PROMPT
Please copy out the entries below exactly, beginning with the line that contains "2017-07-29: 0 -> 20" and ending with the line that contains "2023-07-03: none -> 0", and include nothing outside that span.

### RECORDS SUPPLIED

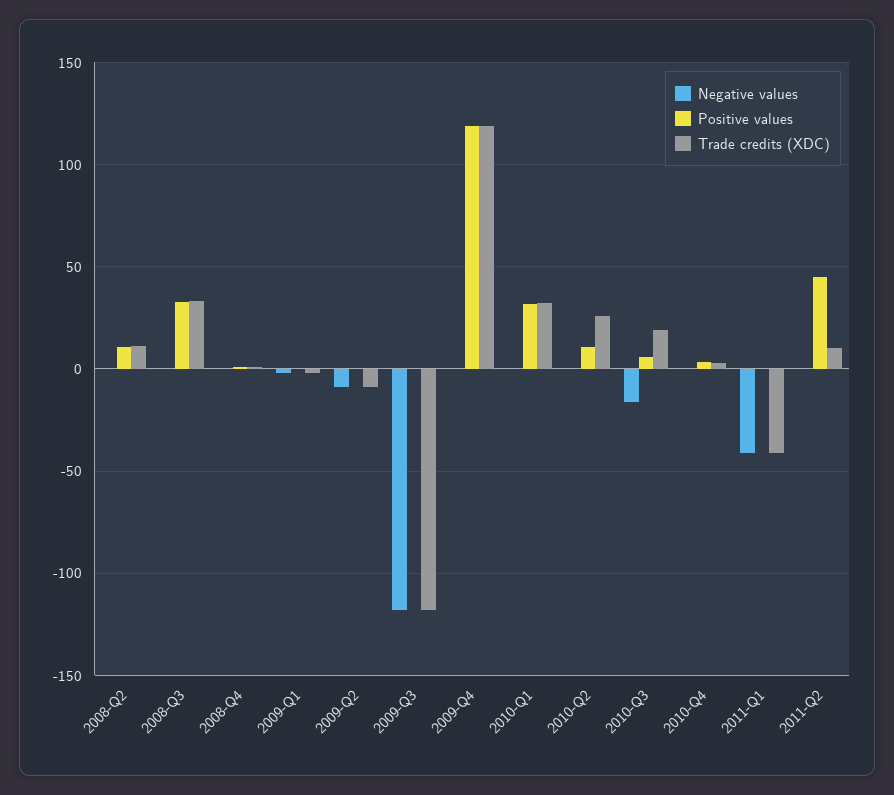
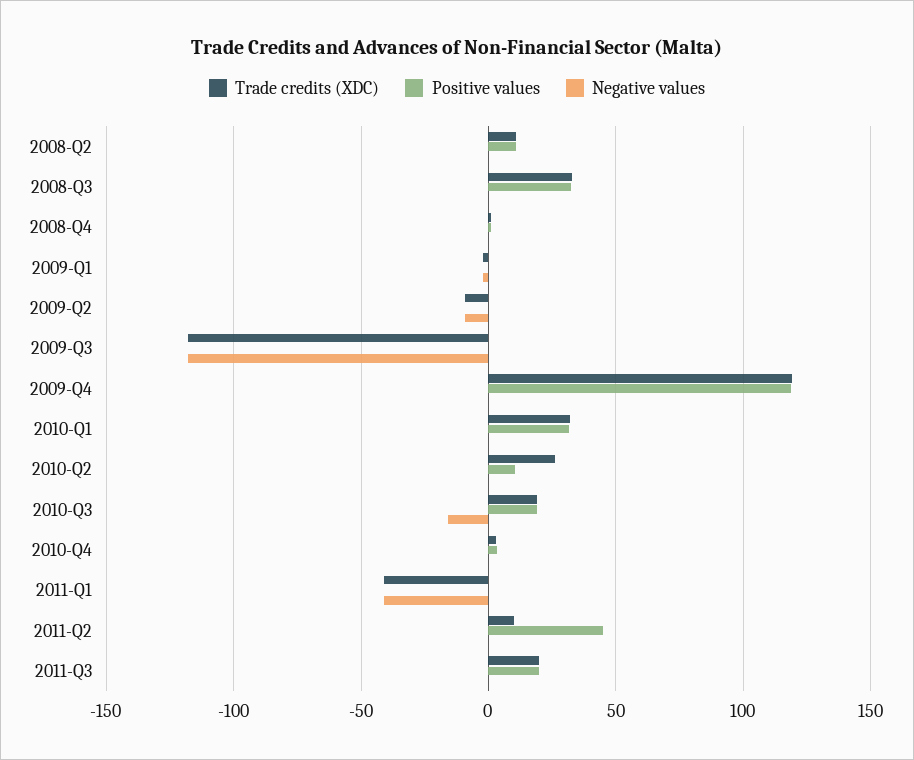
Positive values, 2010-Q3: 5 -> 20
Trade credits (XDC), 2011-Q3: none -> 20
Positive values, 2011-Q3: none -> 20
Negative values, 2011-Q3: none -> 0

######
### RECORDS SUPPLIED

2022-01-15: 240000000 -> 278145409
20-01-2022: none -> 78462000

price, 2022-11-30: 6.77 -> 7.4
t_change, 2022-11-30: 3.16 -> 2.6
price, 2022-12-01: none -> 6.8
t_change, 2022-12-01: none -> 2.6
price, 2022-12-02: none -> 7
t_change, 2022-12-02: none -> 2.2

######
### RECORDS SUPPLIED

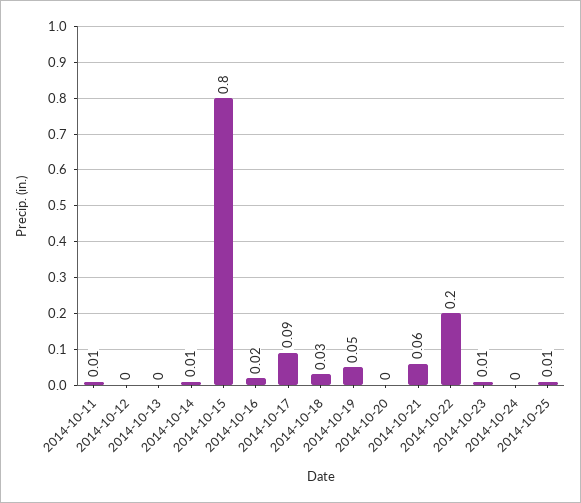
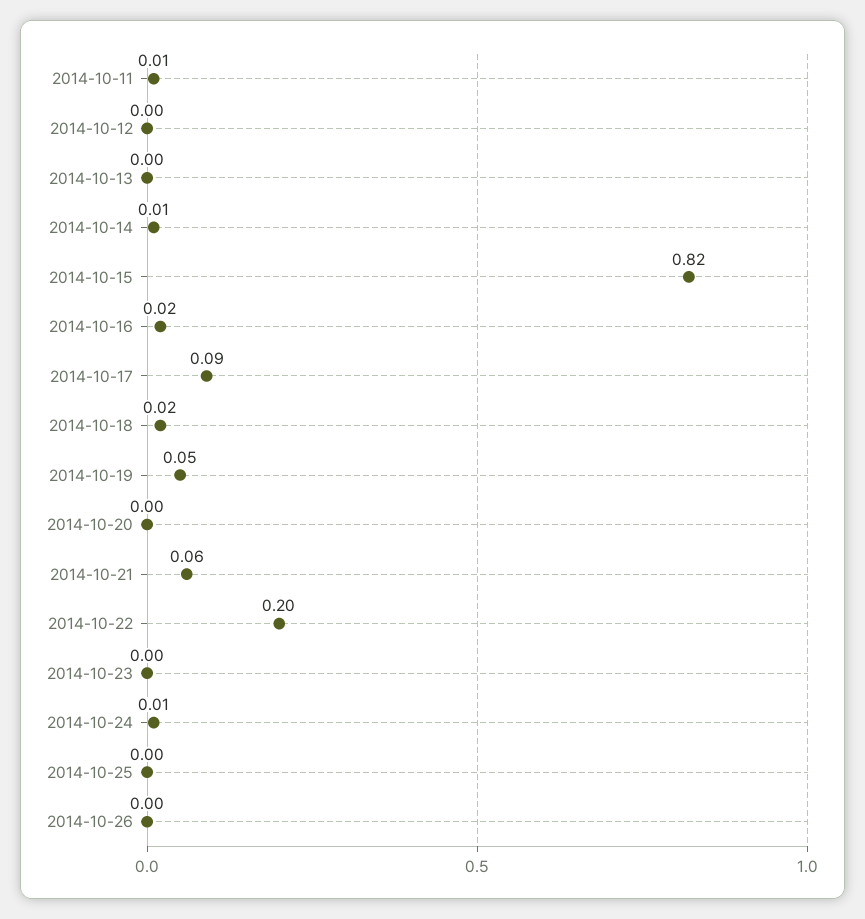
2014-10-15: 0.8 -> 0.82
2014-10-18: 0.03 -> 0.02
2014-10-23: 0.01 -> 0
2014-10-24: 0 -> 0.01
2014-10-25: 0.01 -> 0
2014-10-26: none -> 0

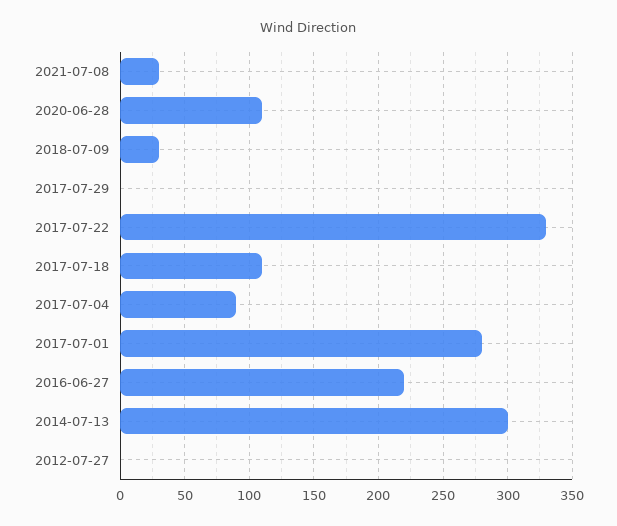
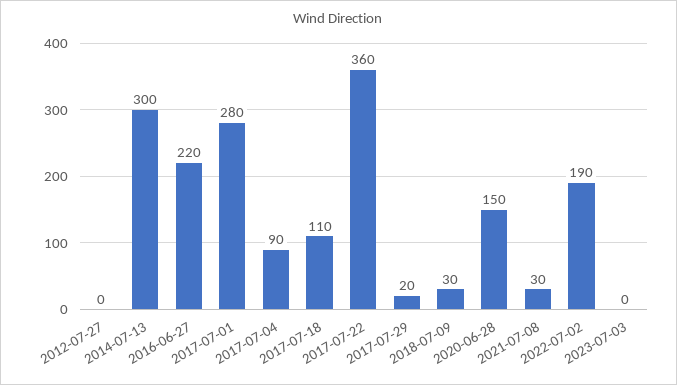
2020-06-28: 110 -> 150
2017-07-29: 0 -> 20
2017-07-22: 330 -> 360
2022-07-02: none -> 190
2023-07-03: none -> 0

######

THE ANSWER
2017-07-29: 0 -> 20
2017-07-22: 330 -> 360
2022-07-02: none -> 190
2023-07-03: none -> 0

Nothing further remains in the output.